SOCIOLOGICAL EXPOSITION OF 'WHAT COUNTS' AND 'WHAT WAS COUNTED' DURING COVID-19 IN AFRICA

Authors

  • A. O. Taiwo Department of Sociology and Criminology, Osun State University, Osogbo, Nigeria
  • G. F. Adeleke Department of Sociology and Criminology, Osun State University, Osogbo, Nigeria
  • M. O. Lawal Department of Sociology and Criminology, Osun State University, Osogbo, Nigeria
  • H. O. Lawal Department of Sociology and Criminology, Osun State University, Osogbo, Nigeria

Keywords:

COVID-19; Africa; Counting; Public Health Data; Lived Realities; Pandemic Governance

Abstract

COVID-19 pandemic in Africa laid bare a stark gap between that measured in formal epidemiological records and that that truly concerned African populations.
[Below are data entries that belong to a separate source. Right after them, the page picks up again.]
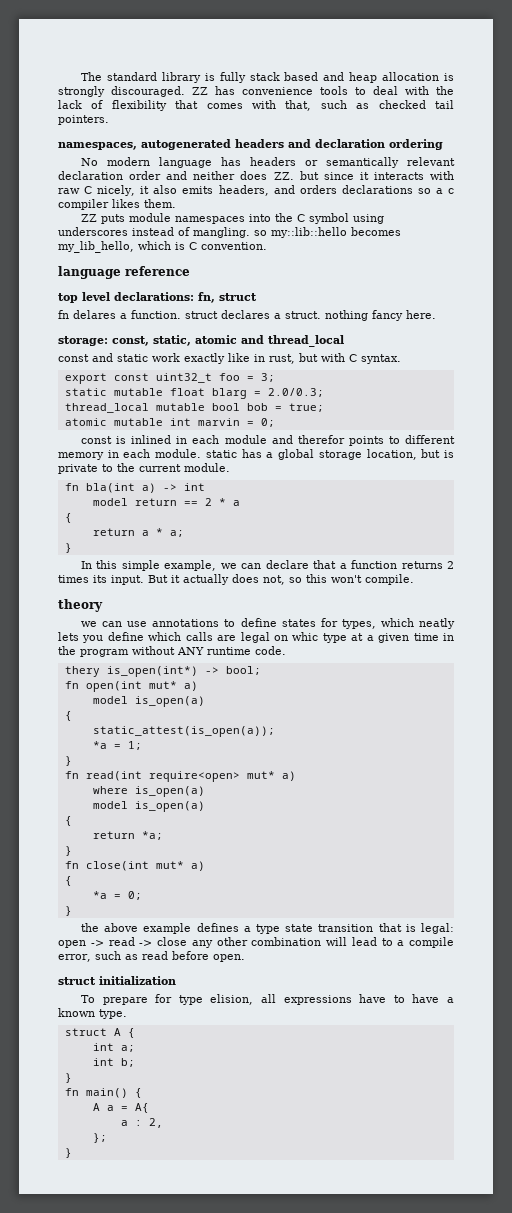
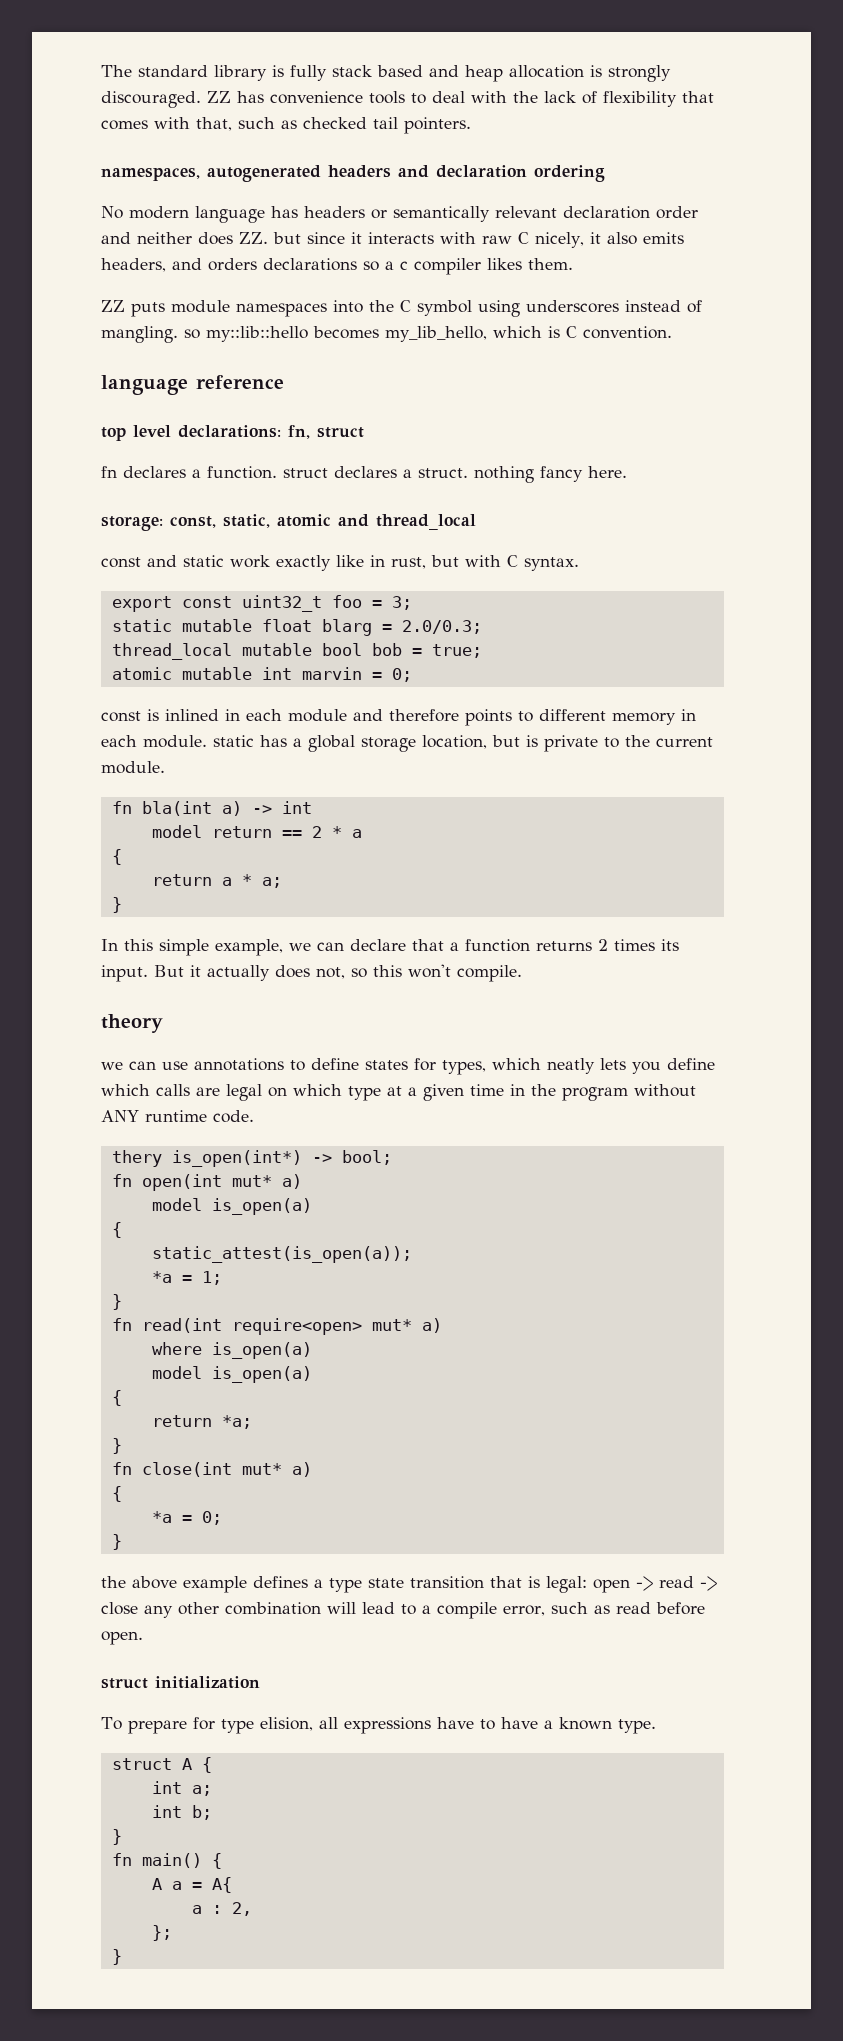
- fn delares a function. struct declares a struct. nothing fancy here.
+ fn declares a function. struct declares a struct. nothing fancy here.
- const is inlined in each module and therefor points to different memory in each module. static has a global storage location, but is private to the current module.
+ const is inlined in each module and therefore points to different memory in each module. static has a global storage location, but is private to the current module.
- we can use annotations to define states for types, which neatly lets you define which calls are legal on whic type at a given time in the program without ANY runtime code.
+ we can use annotations to define states for types, which neatly lets you define which calls are legal on which type at a given time in the program without ANY runtime code.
Global, regional, and local health entities prioritized measures such as confirmed cases, deaths, hospitalizations, and vaccine doses administered; yet these metrics often failed to reflect socio-econoimic effects, cultural disruptions, and mental consequences. Weaknesses in tests, surveillance, and data infrastructure led to lack of reporting and misrepresentative depictions of Africa's epidemiological landscape. The realities that were overlooked, such as loss of livelihoods, rising food insecurity, gendered inequities, mental health issues, and disruption to schooling, represent significant threats to human security. These socio-econoimic failures had subsequent impacts on the legitimacy of the state, governance, and regional stability, including escalated extremist recruitment, crime, and coercive enforcement of health measures. This paper undertakes a critical examination among the pandemic politics that revolve around quantity, calling instead for an integrative framework that combines biomedical measures with qualitative proxies that reflect lived realities. By adopting community-based participatory data gathering, the improvement of civilian registration infrastructure, and morally responsible uses of digital technologies, Africa can potentially restore narrative authority as well as build strong, contextually aware systems of public health that respond both to that which is measured as well as that which truly matters.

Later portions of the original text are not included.